TASK DESCRIPTION:
Which lines hold the word "legend"? Copy each of them from the material.

RECORDS SHOWN:
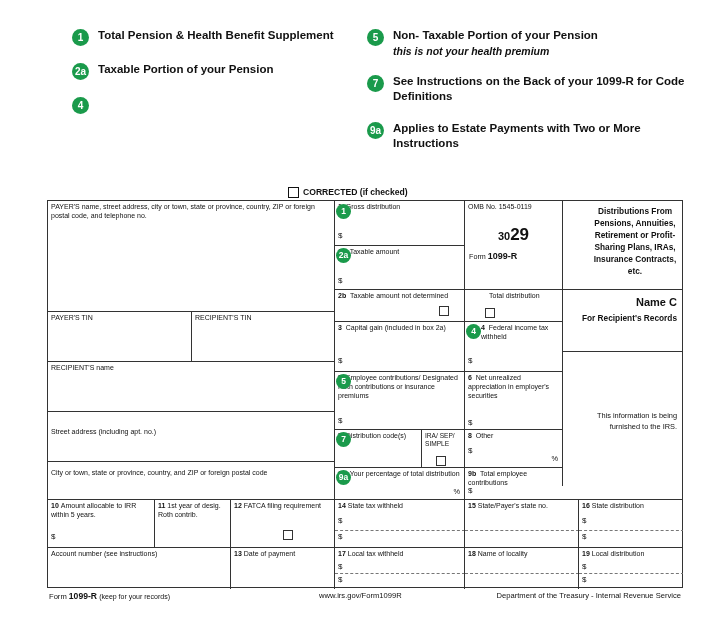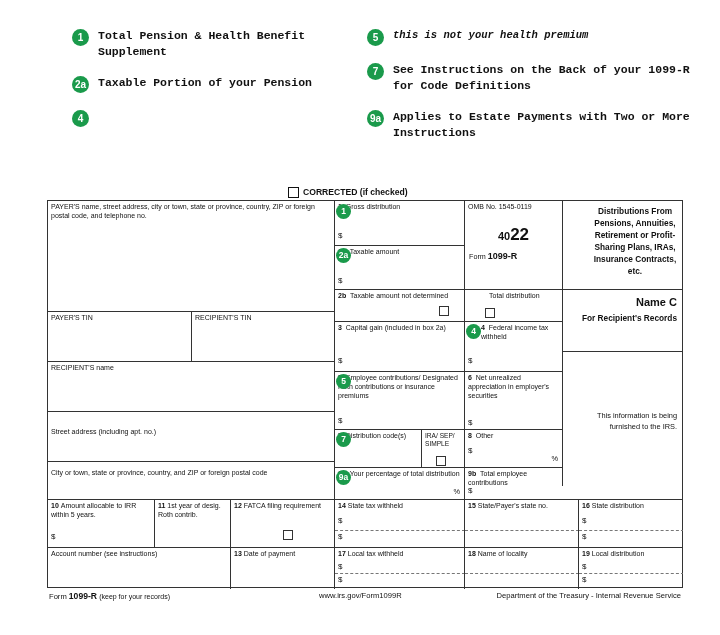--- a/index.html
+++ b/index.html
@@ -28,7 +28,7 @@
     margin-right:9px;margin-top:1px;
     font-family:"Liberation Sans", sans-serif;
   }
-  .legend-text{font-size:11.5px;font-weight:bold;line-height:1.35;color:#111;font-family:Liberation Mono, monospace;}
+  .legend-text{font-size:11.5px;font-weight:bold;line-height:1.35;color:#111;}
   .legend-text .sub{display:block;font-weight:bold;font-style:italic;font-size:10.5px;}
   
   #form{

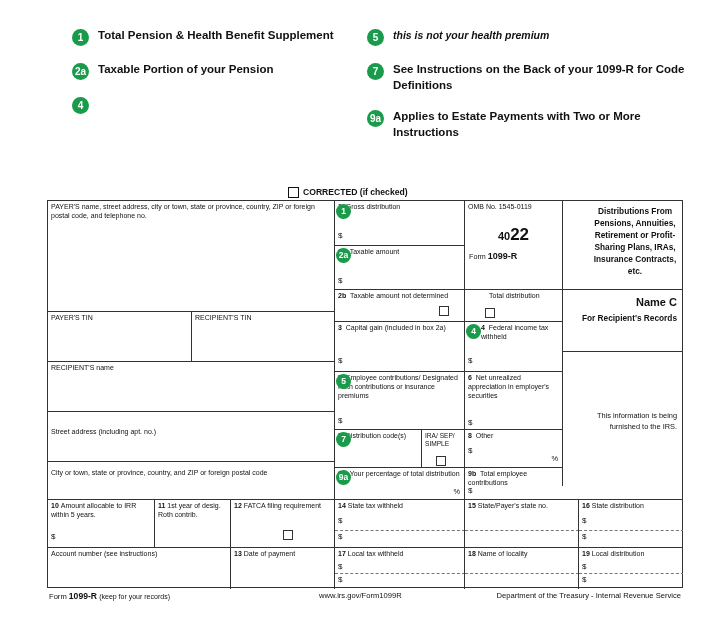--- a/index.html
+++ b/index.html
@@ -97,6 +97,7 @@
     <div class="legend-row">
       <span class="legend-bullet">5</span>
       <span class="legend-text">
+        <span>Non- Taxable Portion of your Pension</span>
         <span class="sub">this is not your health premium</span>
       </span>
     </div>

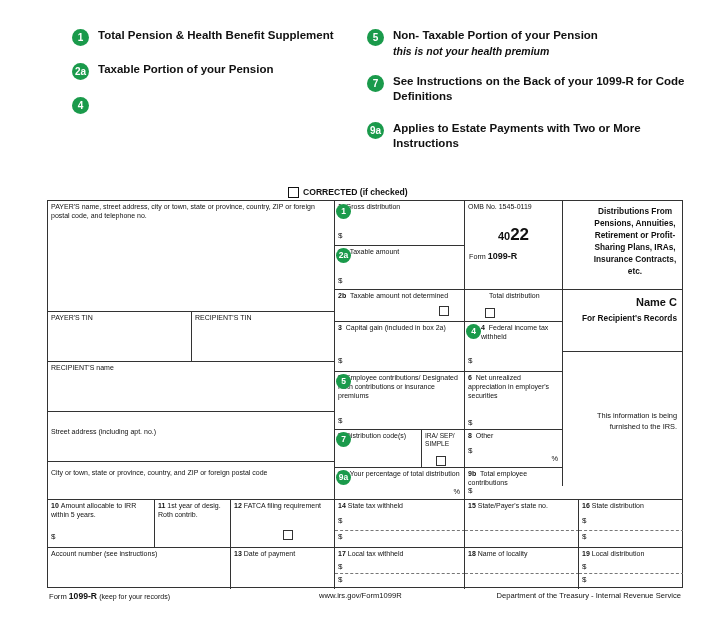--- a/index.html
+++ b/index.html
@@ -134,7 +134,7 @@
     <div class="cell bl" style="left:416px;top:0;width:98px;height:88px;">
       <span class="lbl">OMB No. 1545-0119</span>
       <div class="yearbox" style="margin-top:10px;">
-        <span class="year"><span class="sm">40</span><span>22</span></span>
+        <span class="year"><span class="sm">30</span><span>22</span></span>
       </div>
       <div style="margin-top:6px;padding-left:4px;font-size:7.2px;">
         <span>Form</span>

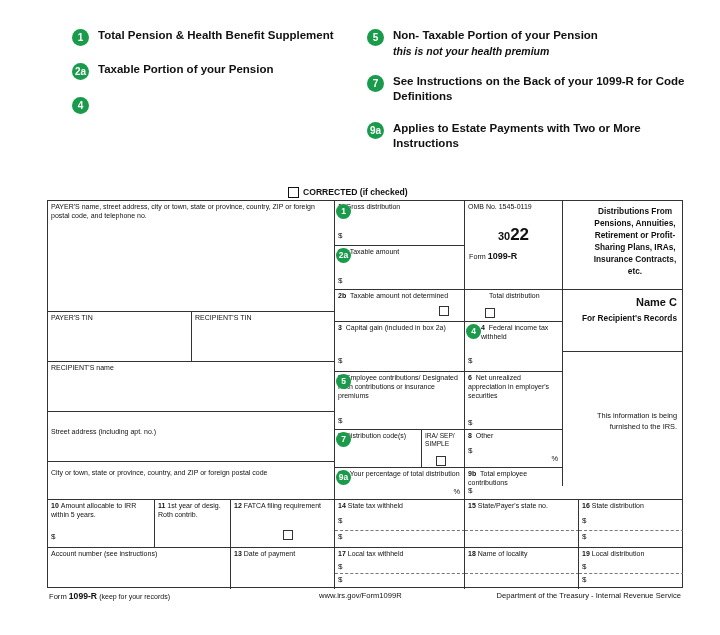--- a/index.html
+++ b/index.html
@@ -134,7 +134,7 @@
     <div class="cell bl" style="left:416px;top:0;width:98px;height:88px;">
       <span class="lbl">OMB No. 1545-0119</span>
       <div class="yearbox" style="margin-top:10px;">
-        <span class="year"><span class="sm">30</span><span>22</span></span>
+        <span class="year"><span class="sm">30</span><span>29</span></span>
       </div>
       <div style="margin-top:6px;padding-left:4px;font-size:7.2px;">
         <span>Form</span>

---

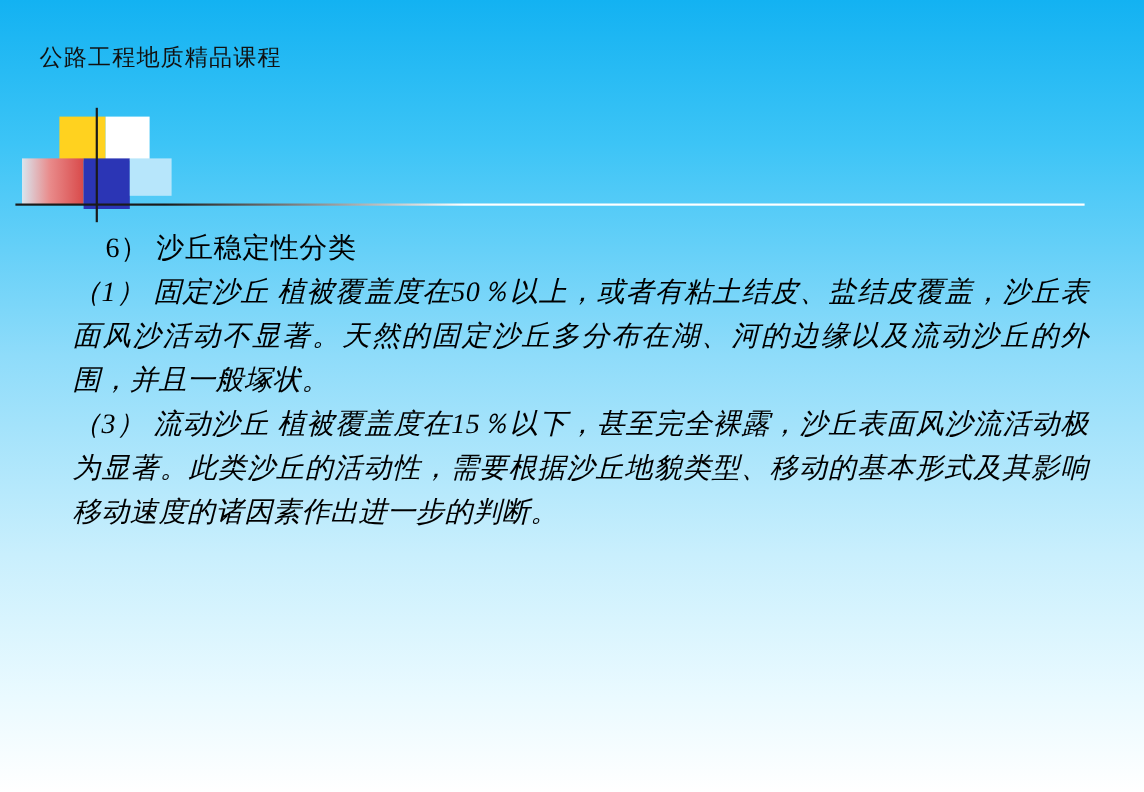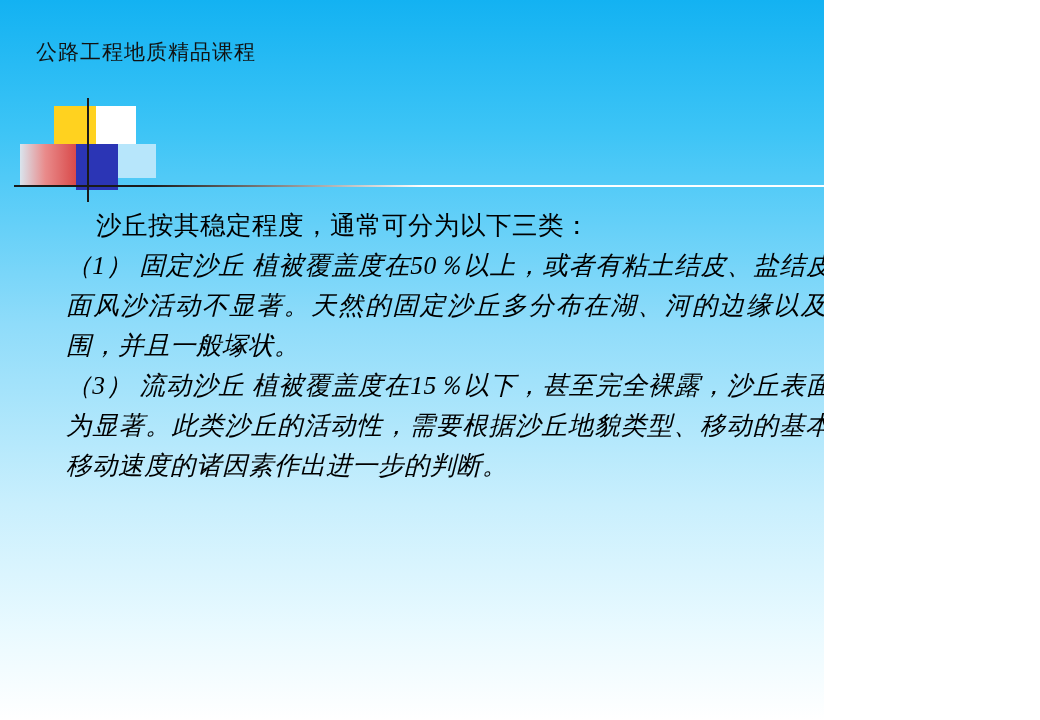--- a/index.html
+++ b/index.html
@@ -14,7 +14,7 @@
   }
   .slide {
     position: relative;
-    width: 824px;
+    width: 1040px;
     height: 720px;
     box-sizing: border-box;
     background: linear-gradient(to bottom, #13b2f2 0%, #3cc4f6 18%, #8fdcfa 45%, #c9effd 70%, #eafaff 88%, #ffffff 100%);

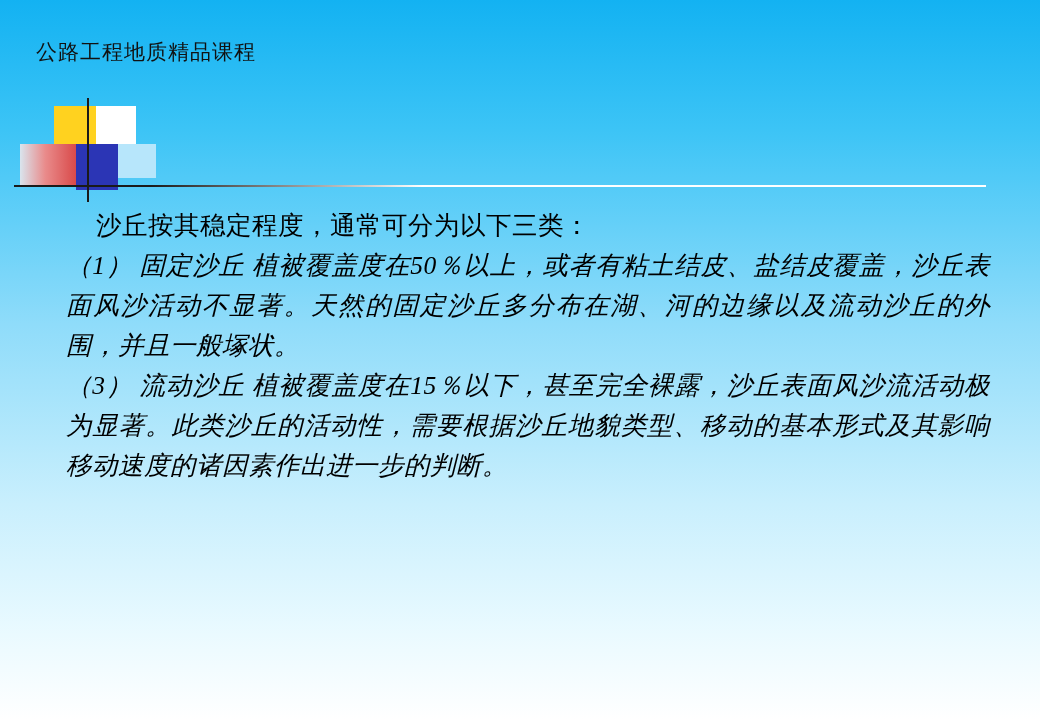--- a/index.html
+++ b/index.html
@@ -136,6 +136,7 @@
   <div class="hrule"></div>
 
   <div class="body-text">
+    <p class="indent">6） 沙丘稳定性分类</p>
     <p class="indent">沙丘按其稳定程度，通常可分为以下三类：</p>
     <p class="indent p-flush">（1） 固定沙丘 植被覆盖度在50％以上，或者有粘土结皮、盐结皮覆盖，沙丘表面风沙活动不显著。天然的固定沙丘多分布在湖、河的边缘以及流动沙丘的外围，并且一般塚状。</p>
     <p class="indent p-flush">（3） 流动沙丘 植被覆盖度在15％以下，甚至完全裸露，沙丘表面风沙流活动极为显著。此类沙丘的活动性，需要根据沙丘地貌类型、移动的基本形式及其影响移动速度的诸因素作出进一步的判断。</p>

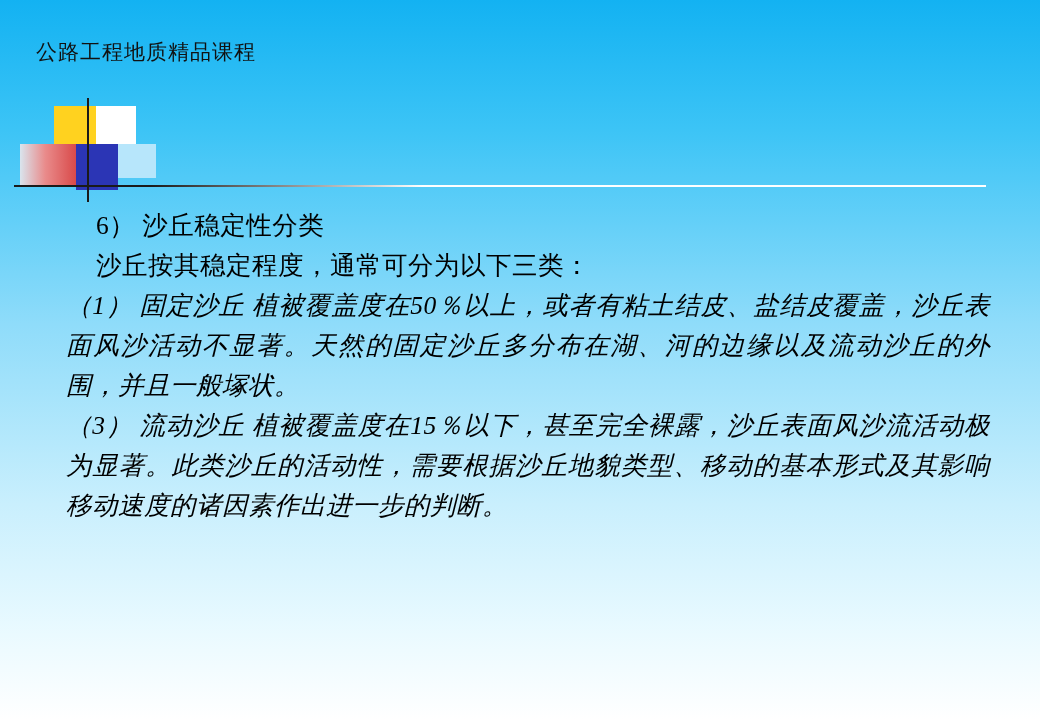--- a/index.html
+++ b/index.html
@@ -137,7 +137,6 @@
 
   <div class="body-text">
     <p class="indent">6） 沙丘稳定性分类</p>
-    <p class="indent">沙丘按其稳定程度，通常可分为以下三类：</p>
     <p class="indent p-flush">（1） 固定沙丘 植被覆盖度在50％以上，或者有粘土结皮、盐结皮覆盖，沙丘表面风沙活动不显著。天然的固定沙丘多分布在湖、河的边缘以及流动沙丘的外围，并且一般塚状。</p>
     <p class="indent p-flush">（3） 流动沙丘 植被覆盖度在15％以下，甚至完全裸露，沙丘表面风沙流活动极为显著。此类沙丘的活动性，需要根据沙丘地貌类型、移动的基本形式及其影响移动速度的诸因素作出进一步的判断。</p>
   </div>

ANSWER TO THIS EXERCISE:
-  .legend-text{font-size:11.5px;font-weight:bold;line-height:1.35;color:#111;font-family:Liberation Mono, monospace;}
+  .legend-text{font-size:11.5px;font-weight:bold;line-height:1.35;color:#111;}
   .legend-text .sub{display:block;font-weight:bold;font-style:italic;font-size:10.5px;}
     <div class="legend-row">
       <span class="legend-bullet">5</span>
       <span class="legend-text">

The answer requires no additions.